The next day, Bissell explored the eastern bank with two tugs to insure the Confederates could not escape in that direction. He then examined the western bank to see if St. James Bayou, seven miles above Island No. 8, was linked to St. John’s Bayou.

On the morning of March 22, while waiting for his guide to return with the dugout, Bissell saw an opening through the flooded fields that turned out to be a wagon road. At Bissell’s request, the guide drew a map of the bayou. The two men then explored the area, arriving back at Pope’s headquarters about dark.

While Pope complained about Foote’s refusal to run past the Confederate defenses, Brig. Gen. Schuyler Hamilton suggested building a canal from above Island No. 10 to New Madrid to bypass the Confederate defenses. Bissell then produced his map and said he could get a channel cut and boats through in 14 days.

With the Navy not responding to his pleas, Pope planned his own “floating batteries” to provide covering fire. The plan was to put three heavy guns protected by four feet of timber on a barge. On each side would be barges with layers of water-tight barrels, cotton bales and cottonwood rails so that a shot had to pass through 20 feet of “armor” to reach the center barge. The barrels and cotton bales would be arranged so that even if a barge was hit and filled with water it would not sink Protecting the battery from boarders would be 80 sharpshooters. The barges were to be hauled through the canal to New Madrid. Transports for the troops could come through the canal as well, but not the gunboats, which had too deep a draft.

The most famous of James Ead’s seven ironclads, the USS Carondelet sustained more fire than any other vessel in the Western Flotilla.
The most famous of James Ead’s seven ironclads, the USS Carondelet sustained more fire than any other vessel in the Western Flotilla.

Pope had no shortage of volunteers to man these makeshift firing platforms. He intended to tow them across the river from New Madrid, at the tip of Madrid Bend, where the swamp kept the Confederates from erecting any batteries. The barges would drift down to the landing points where the men would throw out anchors and man the guns.
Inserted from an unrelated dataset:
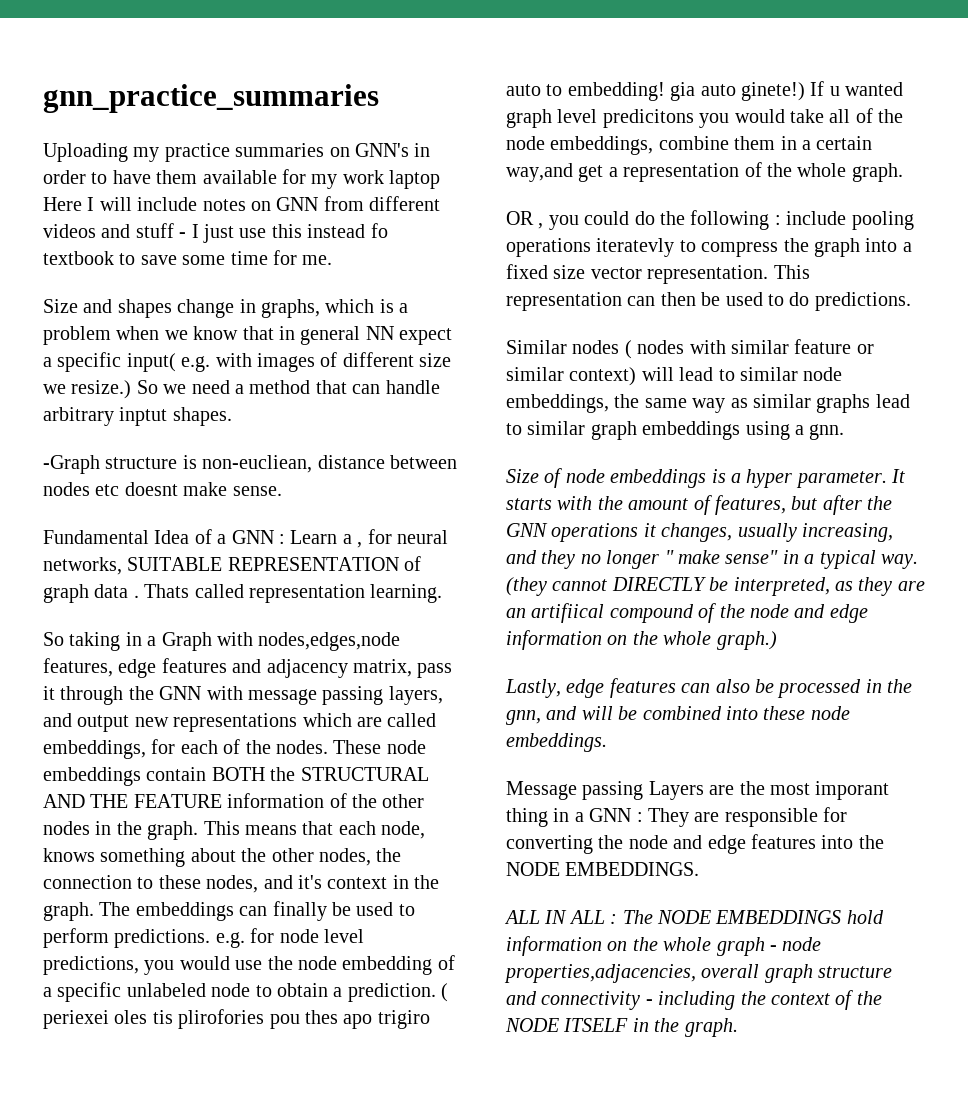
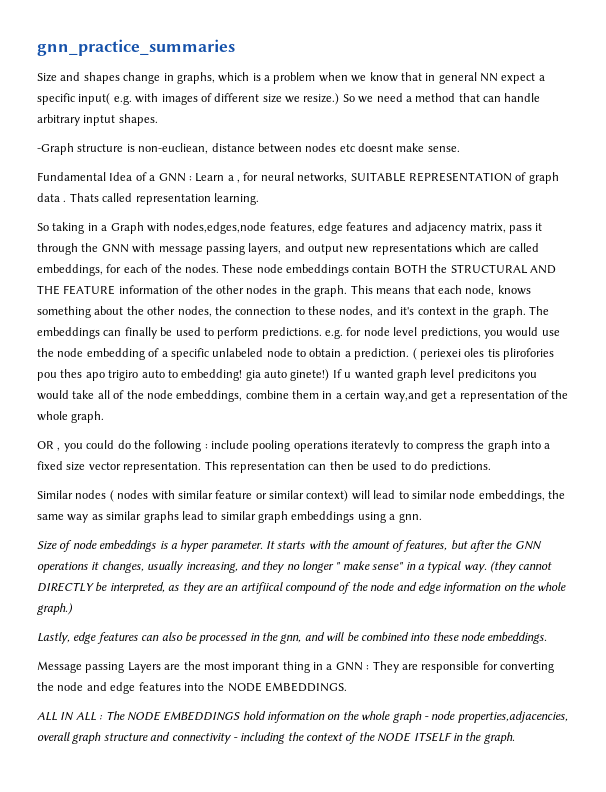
[43,143,431,162] [43,169,441,189] [43,196,441,211] [43,223,388,243] [43,250,333,265] // Uploading my practice summaries on GNN's in order to have them available for my work laptop Here I will include notes on GNN from different videos and stuff - I just use this instead fo textbook to save some time for me. -> (235, 47) none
That night engineer Bissell met with some of his officers, Capt. William Tweeddale and Lt. Mahlon Randolph, to plan the operation. At daybreak on March 23, these two officers started north toward Cairo with 100 men to get equipment for the barges. They were to come down the Mississippi to join Bissell at Island No. 8. The other 600 men of the regiment soon followed them north.

When they returned to Island No. 8, Bissell found Tweeddale and Randolph had four sternwheel steamers, six coal barges, cannon, saws and two million board feet of lumber.

The swamp at this time had eight to ten feet of water in it, but was still much lower than the height of the water in the river. When the engineers cut the bank, the water poured so swiftly from the river into the swamp that the men had to let the steamers in gradually, using ropes to hold them back. Thus, water was plentiful and the Union troops had no trouble getting through the flooded cornfield. Bissell put a steamer with a powerful steam capstan in the lead. The other steamers followed with the barges behind. Tweeddale took charge of cutting the channel, while Randolph remained in the rear working to turn the barges into floating batteries.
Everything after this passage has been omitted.